The schematic The PCB board layout
I then output the Gerbers file and convert it to .png, but made a mistake initially by didn’t include the “edge” file for the “drill” file, which resulted in a drill file with out a black edge.
Correct trace Wrong exterior
When feeding this .png through the mod programs, it seems fine at first but when inspecting the tool path, you can see it’s trying to mill out every blank space. I didn’t notice this until I see Carvera spending too much time going back and forth, and I stopped the machine and decided to redo it since there’s a line waiting to use Carvera. It looks clean and nice though.

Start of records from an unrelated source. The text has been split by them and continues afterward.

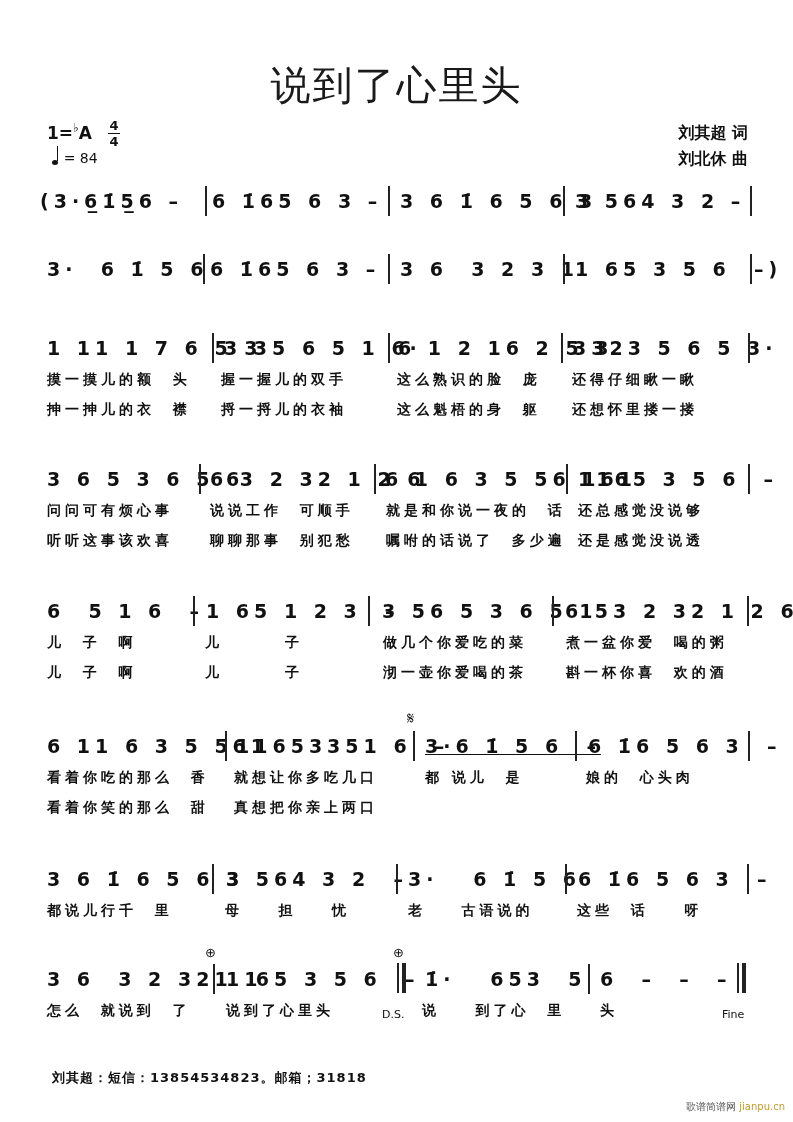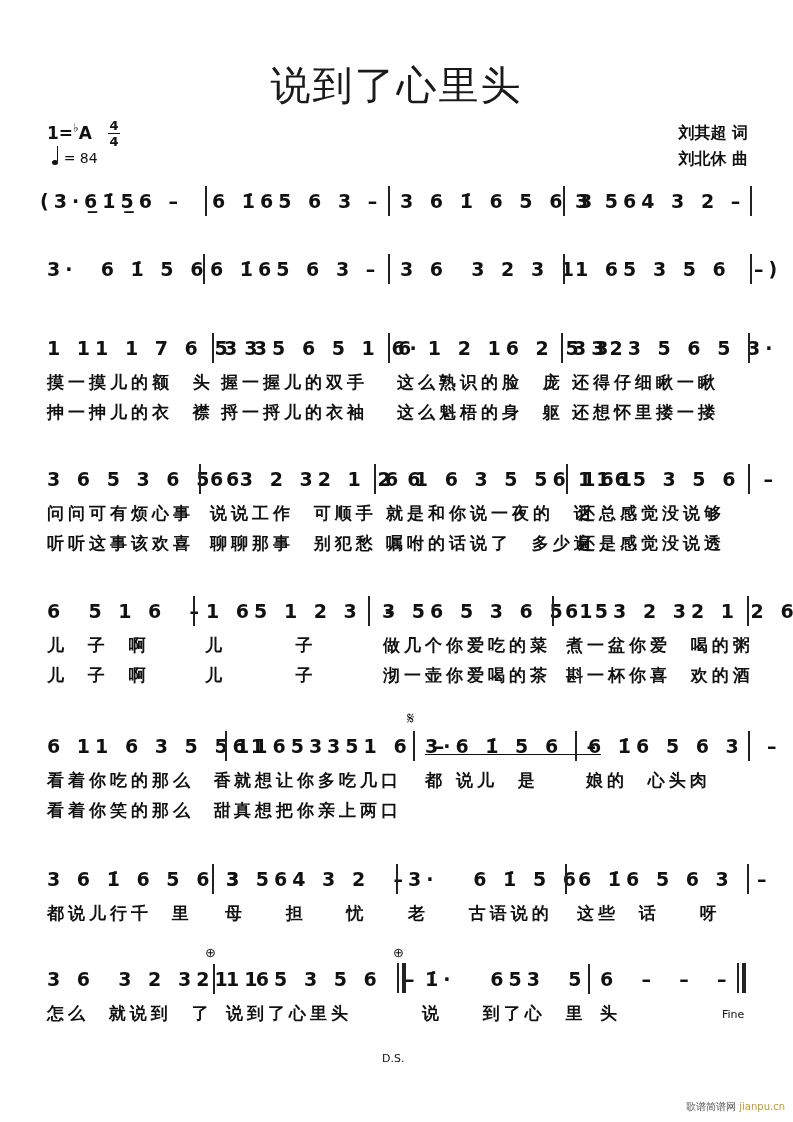--- a/index.html
+++ b/index.html
@@ -9,21 +9,21 @@
   .key .flat{font-size:12px;vertical-align:top;position:relative;top:-2px;font-weight:normal;}
   .timesig{position:absolute;left:108px;top:119px;font-size:13px;font-weight:bold;line-height:13px;text-align:center;width:12px;}
   .timesig .bar{display:block;border-top:1.5px solid #111;margin:1px 0;}
   .tempo{position:absolute;left:52px;top:148px;font-size:14px;}
   .tempo .note{display:inline-block;width:6px;height:5px;background:#111;border-radius:50%;position:relative;top:2px;}
   .tempo .stem{display:inline-block;width:1.2px;height:15px;background:#111;position:relative;left:-1px;top:-2px;}
   .credits{position:absolute;right:45px;top:120px;font-size:16px;font-weight:bold;line-height:26px;text-align:left;}
   .system{position:absolute;left:0;width:793px;}
   .barline{position:absolute;width:1.6px;background:#222;}
   .notes{position:absolute;font-size:19px;font-weight:bold;letter-spacing:5px;white-space:pre;font-family:"DejaVu Sans",sans-serif;}
-  .lyric{position:absolute;font-size:17px;font-weight:bold;white-space:pre;letter-spacing:4px;}
+  .lyric{position:absolute;font-size:14px;font-weight:bold;white-space:pre;letter-spacing:4px;}
   .sign{position:absolute;font-size:15px;}
   .small{position:absolute;font-size:11px;}
   .footer{position:absolute;left:52px;top:1068px;font-size:13px;font-weight:bold;line-height:19px;letter-spacing:1px;width:330px;overflow:hidden;white-space:nowrap;}
   .wm{position:absolute;right:8px;bottom:8px;font-size:10px;color:#555;}
   .wm span{color:#c59a2a;}
 </style>
 </head>
 <body>
 
 <div class="title">说到了心里头</div>
@@ -167,22 +167,23 @@
     </div>
     <div class="barline" style="left: 397px; top: 963px; height: 30px; width: 1.6px;"></div>
     <div class="barline" style="left: 402px; top: 963px; height: 30px; width: 3.5px;"></div>
     <div class="barline" style="left: 737px; top: 963px; height: 30px; width: 1.6px;"></div>
     <div class="barline" style="left: 742px; top: 963px; height: 30px; width: 3.5px;"></div>
   </div>
 
 <div class="sign" style="left:407px;top:708px;font-size:17px;">𝄋</div>
 <div class="sign" style="left:205px;top:945px;font-size:13px;">⊕</div>
 <div class="sign" style="left:393px;top:945px;font-size:13px;">⊕</div>
-<div class="small" style="left:382px;top:1052px;">D.S.</div>
+<div class="small" style="left:382px;top:1008px;">D.S.</div>
 <div class="small" style="left:722px;top:1008px;">Fine</div>
 
 <div class="footer">
+  <div>刘其超：短信：13854534823。邮箱；31818</div>
 </div>
 
 <div class="wm">
   <span style="color:#555">歌谱简谱网</span>
   <span>jianpu.cn</span>
 </div>
 
 </body></html>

Wasting time milling out the blank space
Reading closely to Cyrus’s documentation, I dropped both the edge file and the drill files together to the Gerbers to png website, and this time it generated the correct outcome, which I went through the same pipeline again and mill it again.
Correct exterior

Milling with Carvera in progress
This time it worked out nice, and the result looks like this:
The board Looks right
Although I have supply-time management in mind and chose to start with a less ambitious project, the supply of my time unexpectedly dropped this week and I didn’t leave enough margin.
Update: For the input device, I later on played with MPU6050 IMU to detect acceleration and angle.
2. Group Assignment
For the group assignment, we probed Jessica’s Hall-effect sensor on the board to look at the changes when a magnet is put close by with an oscilloscope. We did see a bit of things going on, but when looking it with a logic analyzer, all the readings were just 255.